Re: chairless hamza (in reply to John)

From: John Hudson (john@tiro.ca)
Date: Sat Jan 05 2008 - 01:32:38 CST

  • Next message: arno: "Re: chairless hamza (in reply to John)"

    arno wrote:

    > a chairless hamza after a dual joining Arabic letter followed by a
    > joining Arabic letter is ALWAYS either transparent (between lam and
    > alef) or inserts a tatweel like connection between the two letters
    > ALWAYS

    Yes, I understand all of this. I avoid the term tatweel, though, because elongation models
    in Arabic are style-specific and insertion of a horizontal extender is
    technology-specific, i.e. there are styles in which tatweel is inappropriate and there are
    technologies that implement elongation without inserting extender glyphs.

    > = in MSA it is a typo, that's why your fonts do not behave
    > properly, because the designers do not envision the case (whenever
    > somebody write it on the machine, she immediately corrects it);

    I don't understand this section of your message.

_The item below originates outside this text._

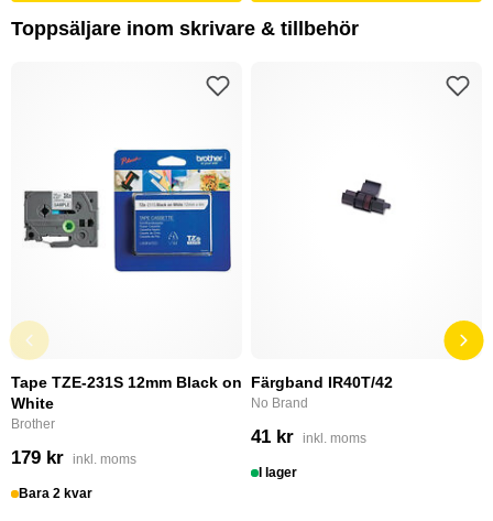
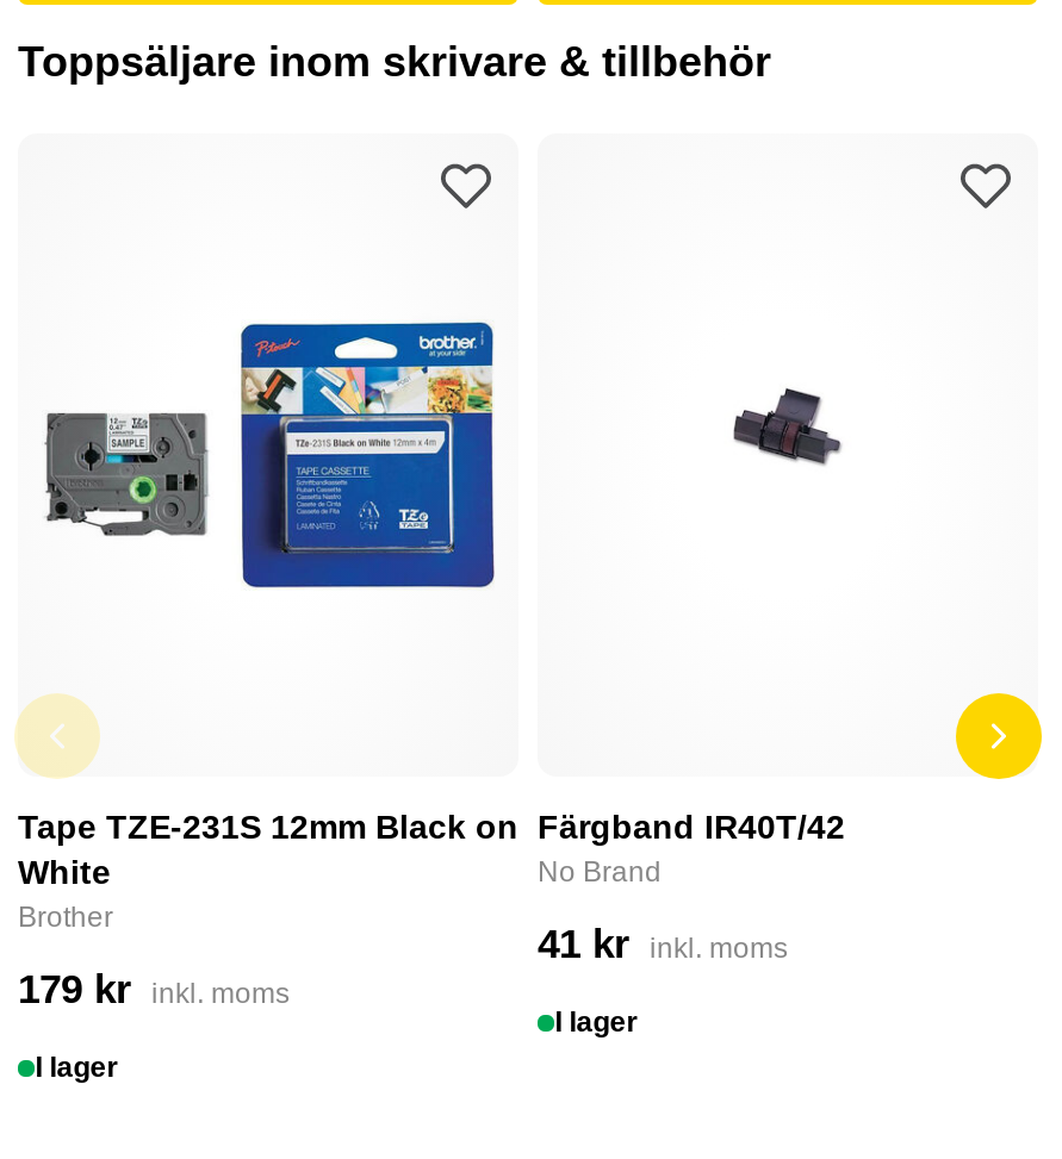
[19,486,93,501] Bara 2 kvar -> [35,1051,118,1084] I lager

    > As far as Arabic is concerned -- and this is of course an important
    > qualification -- all your arguments against modifying the official
    > joining behaviour of chairless hamza are baseless.

    Note careful distinction of character and glyph in the following discussion:

    Let's say we have a typical Arabic font. And we want to display the sequence lam +
    chairless hamza + alif. You suggest that the definition of U+0621 be changed so that it
    will not interrupt the joining of lam + alif, i.e. that it will be transparent (which we
    all agree, I think, is how it should be). What happens in most current fonts is that there
    is a single glyph associated with U+0621, and this *glyph* interrupts the formation of the
    lam+alif combination, which is most often handled as a ligature glyphs (although not in
    the SIL fonts). So one ends up with a disconnected sequence:

            لءا

    This is not merely an issue of the current Unicode properties for this character, but also
      of existing implementations of those properties in fonts and other software. Simply
    changing the Unicode properties doesn't make these implementations go away or magically
    make them work with the new properties.

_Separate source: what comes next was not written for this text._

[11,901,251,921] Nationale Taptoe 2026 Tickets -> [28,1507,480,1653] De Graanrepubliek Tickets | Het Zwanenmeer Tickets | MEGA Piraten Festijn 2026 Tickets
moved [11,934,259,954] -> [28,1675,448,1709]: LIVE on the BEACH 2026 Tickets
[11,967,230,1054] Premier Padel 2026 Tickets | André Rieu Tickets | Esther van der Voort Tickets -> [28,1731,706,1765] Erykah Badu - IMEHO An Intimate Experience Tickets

    So let's say that a layout engine that implements your proposed new properties for U+0621
    encounters a typical Arabic OpenType font that does not. The layout engine treats U+0621
    as transparent, and applies appropriate shaping to the lam and alif. Even so, there is no
    guarantee that the lam+alif ligature in the font will correctly form, because the hamza
    *glyph* interrupts the lookup sequence

            Lam.init Alif.fina -> Lam_Alif

    The sequence of glyphs needs to be present in order for the ligature to form, but you are
    probably going to end up with

            Lam.init Hamza Alif.fina

    In order for the hamza to be ignored in this sequence, it needs to be treated in the font
    as a non-spacing mark -- which is of course exactly what you want it to be in this context
    -- but that means it has to be defined as such in the font GDEF table. Since the font has
    been built around the assumption that U+0621 is a non-joining character, the glyph is not
    defined as a non-spacing mark and is not ignored during ligature formation.

    But let's pretend for a moment that the lam+alif ligature does form correctly: you are
    left with this (typically quite large) hamza glyph that is now reordered after the
    ligature glyph (which is what happens when a ligature forms while ignoring an intermediary
    glyph) and has no information in the font telling the layout engine what to do with this
    glyph: no substitution information that will convert it into a non-spacing mark glyph, no
    positioning information that will locate it correctly relative to the lam+alif.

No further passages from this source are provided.